* _What is needed_: Return exactly the lines of the data below, from the one that contains "shipping: 58.95 -> 0.00" through the final line, and leave out every picture.
━━━━━ Material for this exercise ━━━━━
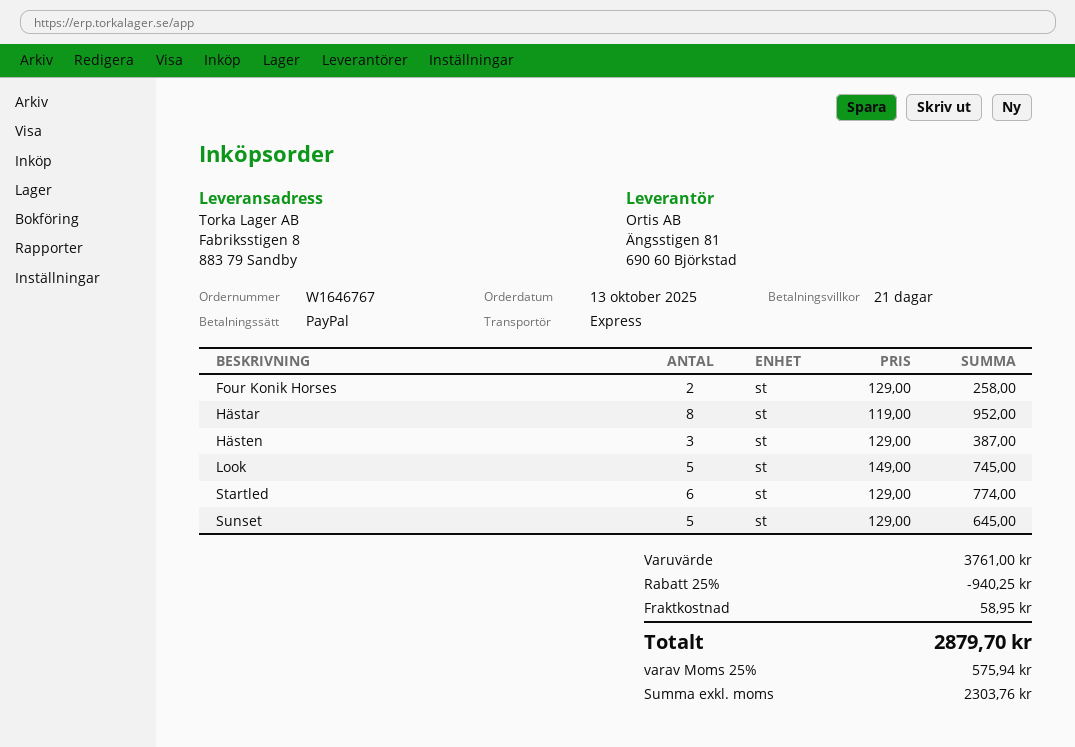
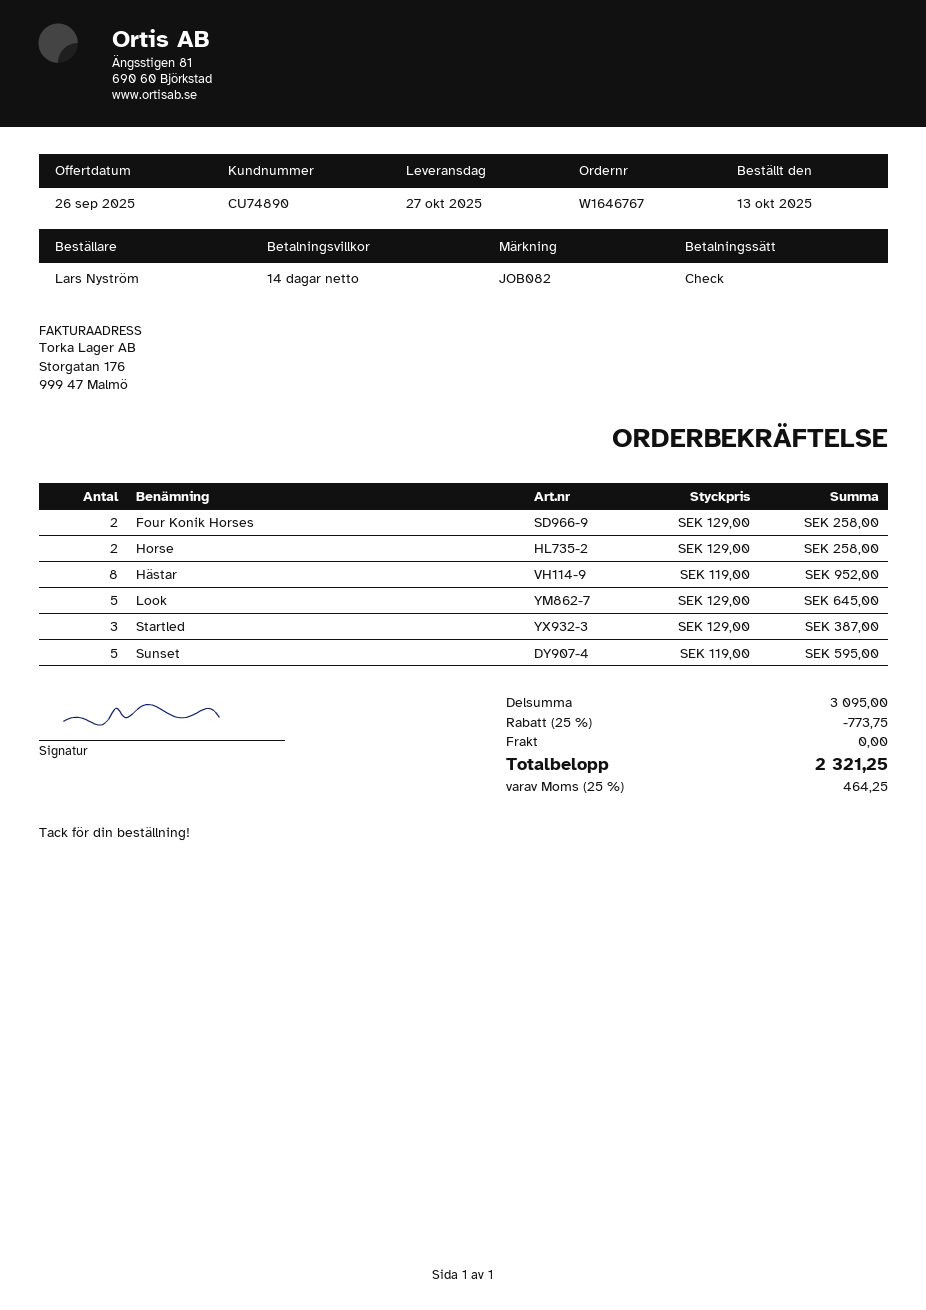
payment terms: 21 days -> 14 days
payment method: PayPal -> cheque
Hästen: 3 x 129.00 = 387.00 -> none
Look: 5 x 149.00 = 745.00 -> 5 x 129.00 = 645.00
Startled: 6 x 129.00 = 774.00 -> 3 x 129.00 = 387.00
Sunset: 5 x 129.00 = 645.00 -> 5 x 119.00 = 595.00
Horse: none -> 2 x 129.00 = 258.00
subtotal: 3761.00 -> 3095.00
discount: 25% = 940.25 -> 25% = 773.75
shipping: 58.95 -> 0.00
tax: 25% = 575.94 -> 25% = 464.25
total: 2879.70 -> 2321.25

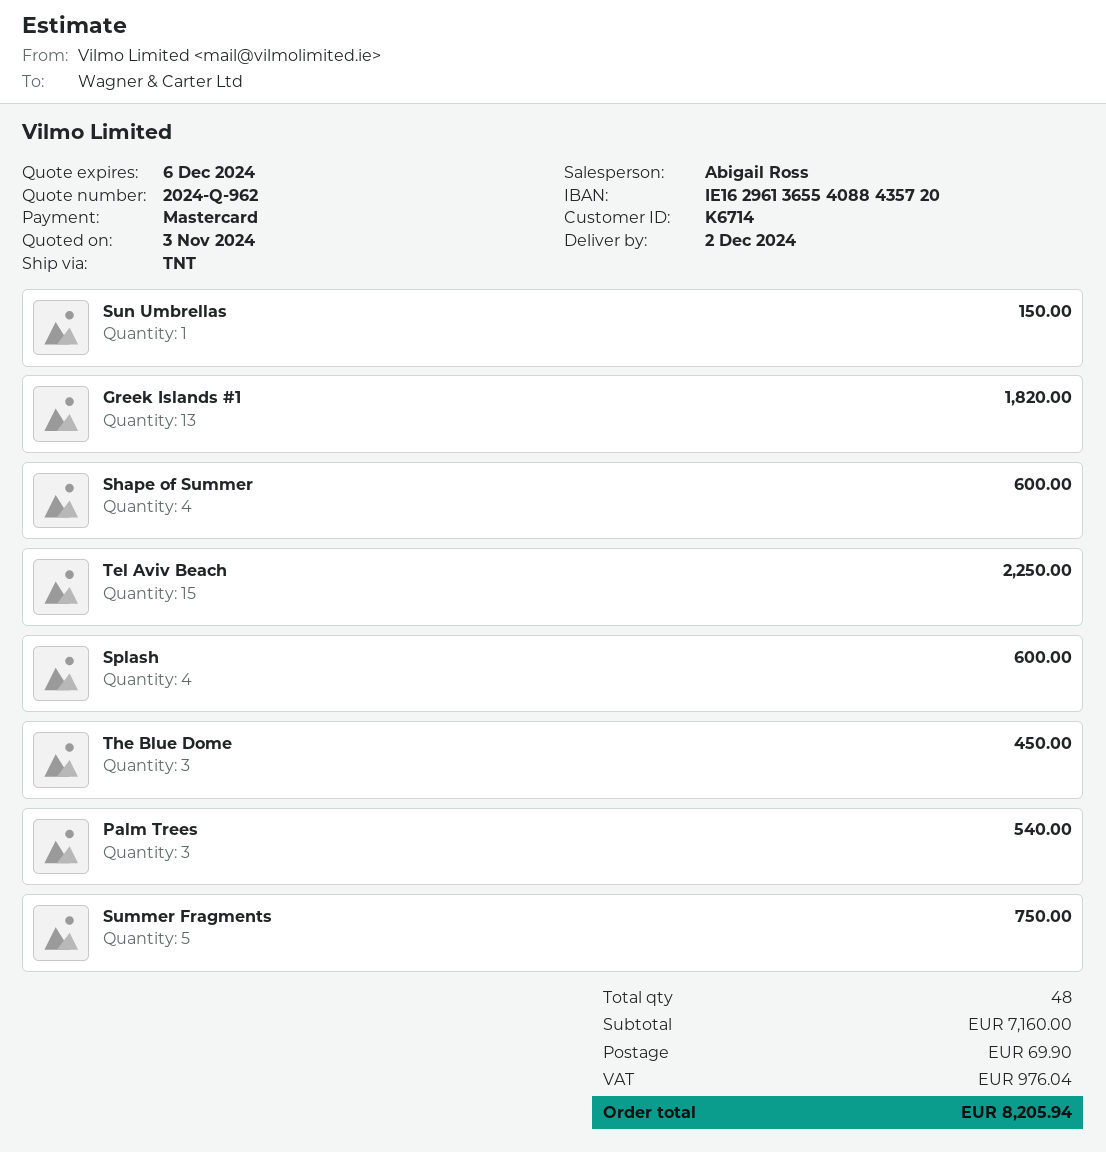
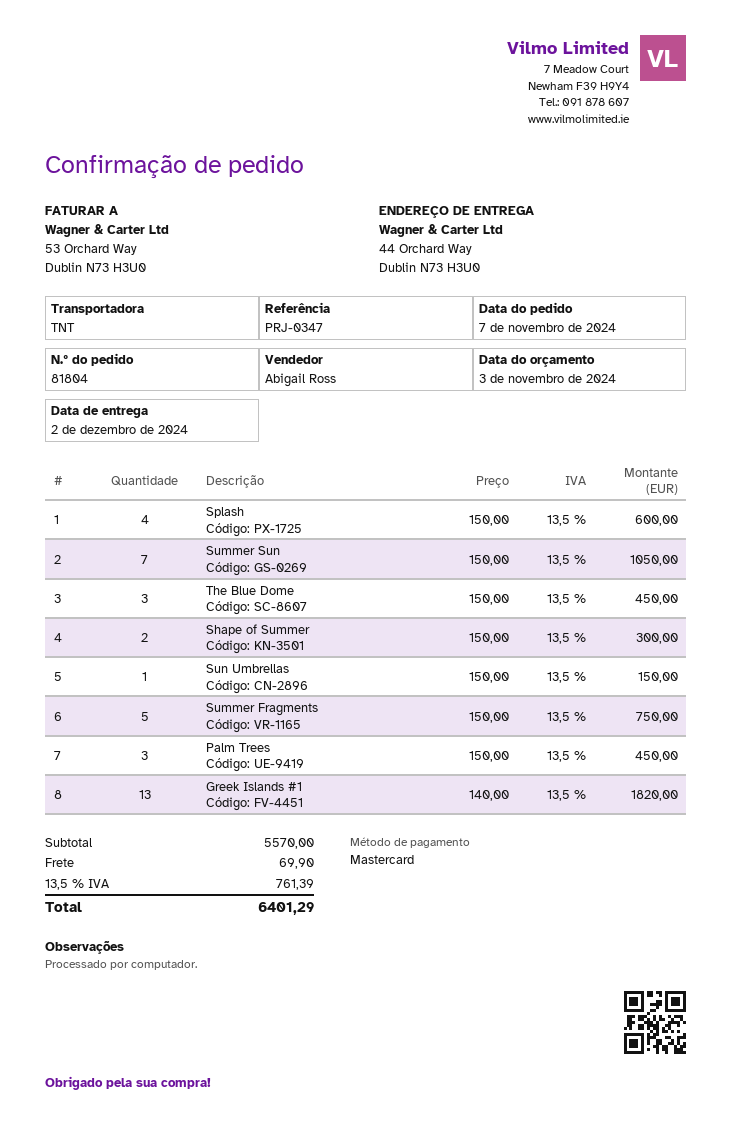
Shape of Summer: 4 for 600.00 -> 2 for 300.00
Tel Aviv Beach: 15 for 2250.00 -> none
Palm Trees: 3 for 540.00 -> 3 for 450.00
Summer Sun: none -> 7 for 1050.00
subtotal: 7160.00 -> 5570.00
tax: 976.04 -> 761.39
total: 8205.94 -> 6401.29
━━━━━
* _Exercise response_:
shipping: 58.95 -> 0.00
tax: 25% = 575.94 -> 25% = 464.25
total: 2879.70 -> 2321.25

Shape of Summer: 4 for 600.00 -> 2 for 300.00
Tel Aviv Beach: 15 for 2250.00 -> none
Palm Trees: 3 for 540.00 -> 3 for 450.00
Summer Sun: none -> 7 for 1050.00
subtotal: 7160.00 -> 5570.00
tax: 976.04 -> 761.39
total: 8205.94 -> 6401.29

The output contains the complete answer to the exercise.